Началось с разведения птиц.
С большими трудностями и денежными затратами отец выписывал из Гамбурга, из Голландии, с африканских зоологических станций оплодотворенные птичьи яйца, которые подкладывал для высиживания под огромных бельгийских кур. Это было занятие исключительно занимательное и для меня — особенно когда вылуплялись птенцы, поражающие и видом, и окраской. И немыслимо было увидеть в этих монстрах с громадными фантастическими клювами, широко разинутыми сразу же после появления на свет, в этих алчно шипящих провалами глоток ящерах с тощими голыми телами горбунов будущих павлинов, фазанов, глухарей и кондоров. Помещенный в корзину, в вату, драконов этот помет вытягивал на тонких шеях слепые, бельмастые, чешуйчатые головы, безмолвно крякая немыми гортанями. Отец в зеленом фартуке ходил вдоль полок, как садовник вдоль тепличек с кактусами, и вызволял из небытия эти незрячие пузыри, пульсирующие жизнью, эти немощные утробы, воспринимающие внешний мир только в виде пищи, эти ощупью тянущиеся к свету наросты бытия. Через неделю-другую, когда эти почки жизни
раскрывались для света, комнаты наполнялись красочным шумом, мерцающим щебетом новых жильцов. Они облепляли карнизы занавесей и выступы шкафов, гнездились в чаще металлических отростков и завитушек многоветвенных висячих ламп.А когда отец штудировал толстые орнитологические справочники и перелистывал цветные иллюстрации, то казалось, что именно с них и слетели эти пернатые чудеса и наполнили комнату радужным трепетом, полотнищами пурпура, лоскутьями сапфира, малахита и серебра.
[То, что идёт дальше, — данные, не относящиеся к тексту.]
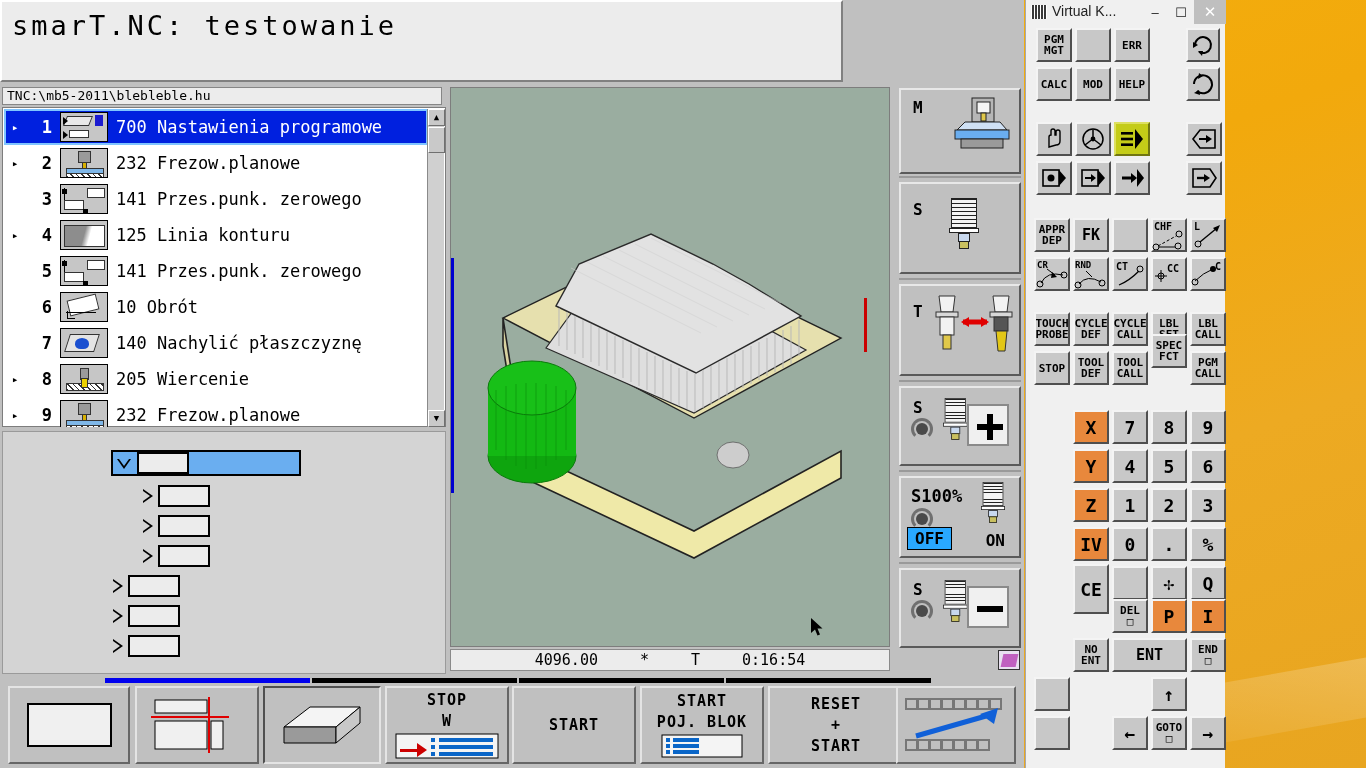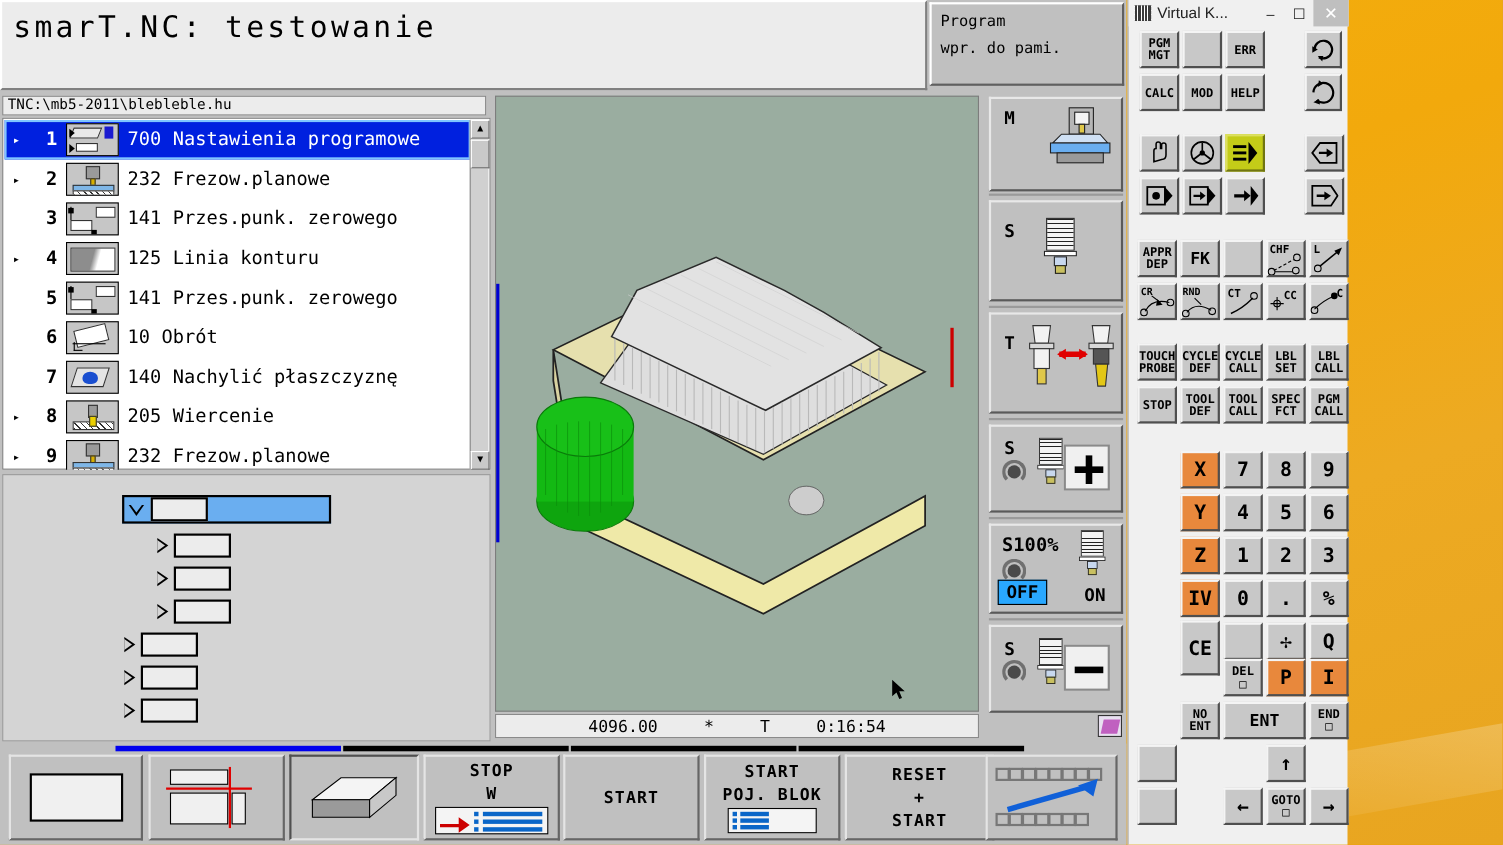--- a/index.html
+++ b/index.html
@@ -259,10 +259,6 @@
     <div class="hdr-wrap">
       <div class="hdr-title">
         <span>smarT.NC: testowanie</span>
-      </div>
-      <div class="hdr-status">
-        <div class="l l1">Program</div>
-        <div class="l l2">wpr. do pami.</div>
       </div>
     </div>
 

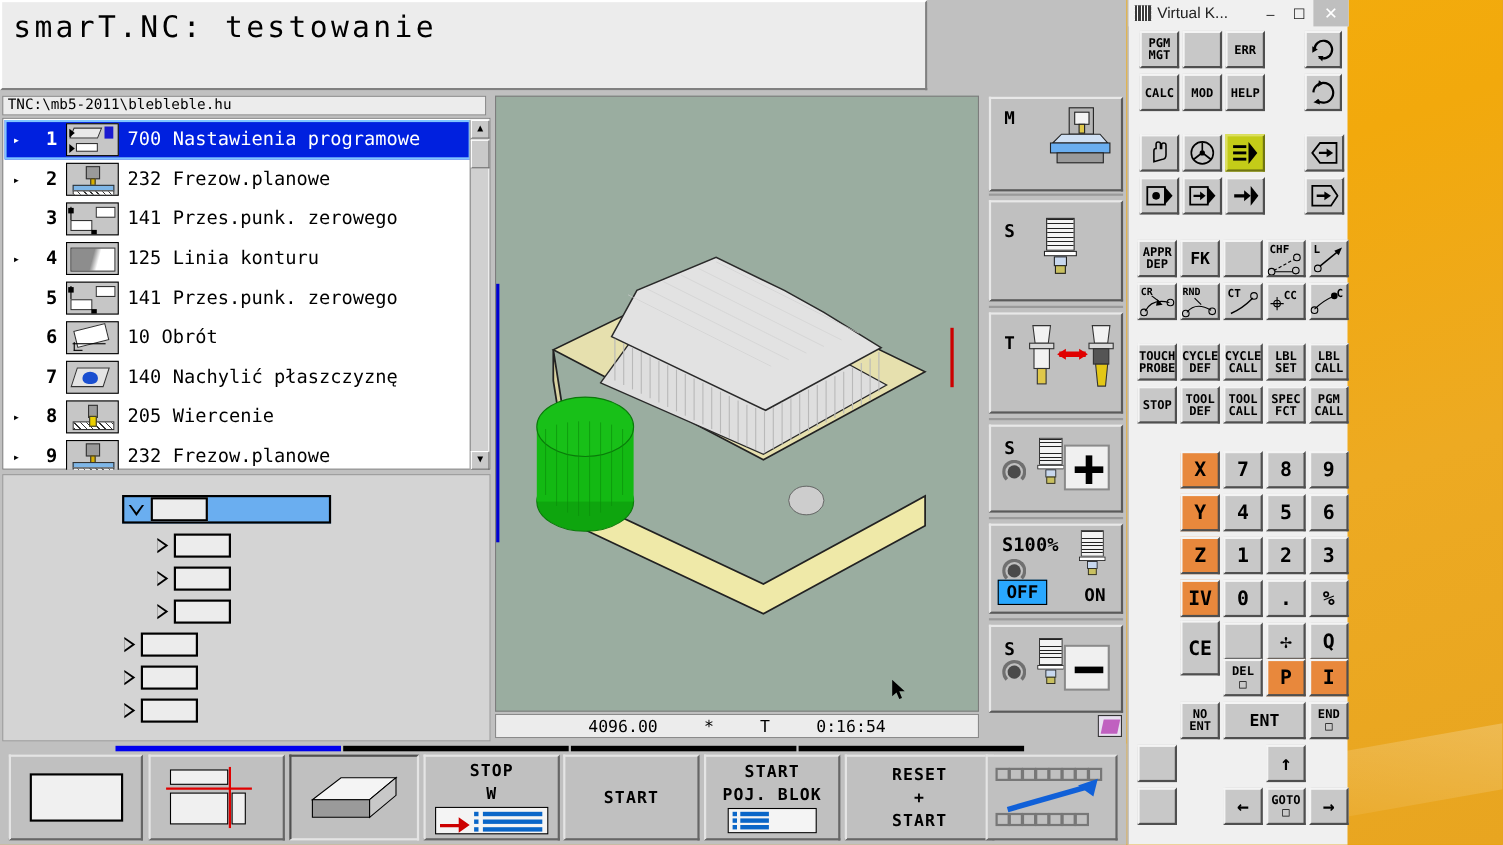--- a/index.html
+++ b/index.html
@@ -785,7 +785,7 @@
           <div>TOOL</div>
           <div>CALL</div>
         </div>
-        <div class="k" style="left: 125px; top: 351px; width: 36px; height: 34px;">
+        <div class="k" style="left: 125px; top: 334px; width: 36px; height: 34px;">
           <div>SPEC</div>
           <div>FCT</div>
         </div>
Во время кормления они образовывали на полу живую клумбу, красочный ковер, который при чьем-нибудь внезапном появлении распадался, разлетался трепещущими в воздухе живыми цветами и в конце концов перемещался под потолок. Особенно в моей памяти запечатлелся один кондор, огромная птица с голой шеей и сморщенным, обросшим наростами лицом. То был худой аскет, буддийский лама, исполненный неколебимого достоинства, который руководствовался в поведении железным церемониалом своего великого рода. Когда он сидел напротив отца в монументальной позе извечных египетских божеств, прикрыв белыми пленками глаза, чтобы совершенно замкнуться в созерцании своего гордого одиночества, то мог показаться, если смотреть на его каменный профиль, старшим братом отца. Та же самая материя тела, сухожилий и морщинистой жесткой кожи, такое же высохшее и костлявое лицо, такие же ороговевшие глубокие глазницы. Даже руки отца — узловатые, длинные, худые пальцы с выпуклыми ногтями — были схожи с лапами кондора. И глядя на него, погруженного в дремоту, я не мог избавиться от мысли, что передо мной мумия — высохшая и потому уменьшившаяся мумия моего отца. Думаю, и мама заметила это поразительное сходство, хотя мы с ней никогда не говорили на эту тему. Характерно, что кондор пользовался тем же ночным горшком, что и отец.
Не довольствуясь выведением все новых экземпляров, отец устраивал на чердаке птичьи свадьбы, засылал сватов, сочетал там в укромных уголках истомившихся нареченных и добился того, что крыша нашего дома, огромная двускатная крытая дранкою крыша превратилась в настоящий постоялый двор для птиц, в Ноев ковчег, на который опускались всевозможные пернатые из дальних краев. Даже после ликвидации птичьего хозяйства еще долго среди пернатых сохранялась традиция посещения нашего дома и в пору весенних перелетов к нам на крышу часто опускались целые тучи журавлей, пеликанов, павлинов и разных других птиц.
Но вскоре это предприятие — после краткого расцвета — приняло печальный оборот. Обнаружилось, что отец переселился на чердак, в две каморки, служившие складом для всякого хлама Уже с раннего утра оттуда слышался птичий гам. Деревянные коробки чердачных каморок, усиленные резонансом чердака гудели от шума, хлопанья крыльев, пения, токования и воркования. На несколько недель мы потеряли отца из вида. Он редко спускался в квартиру, и мы заметили, что он стал меньше, похудел и усох. Иногда, забывшись, он срывался со стула, и, замахав руками, как крыльями, протяжно по-птичьи пел, и глаза у него затягивались похожей на бельмо поволокой. Потом, устыдившись, он вместе с нами смеялся и старался превратить все в шутку.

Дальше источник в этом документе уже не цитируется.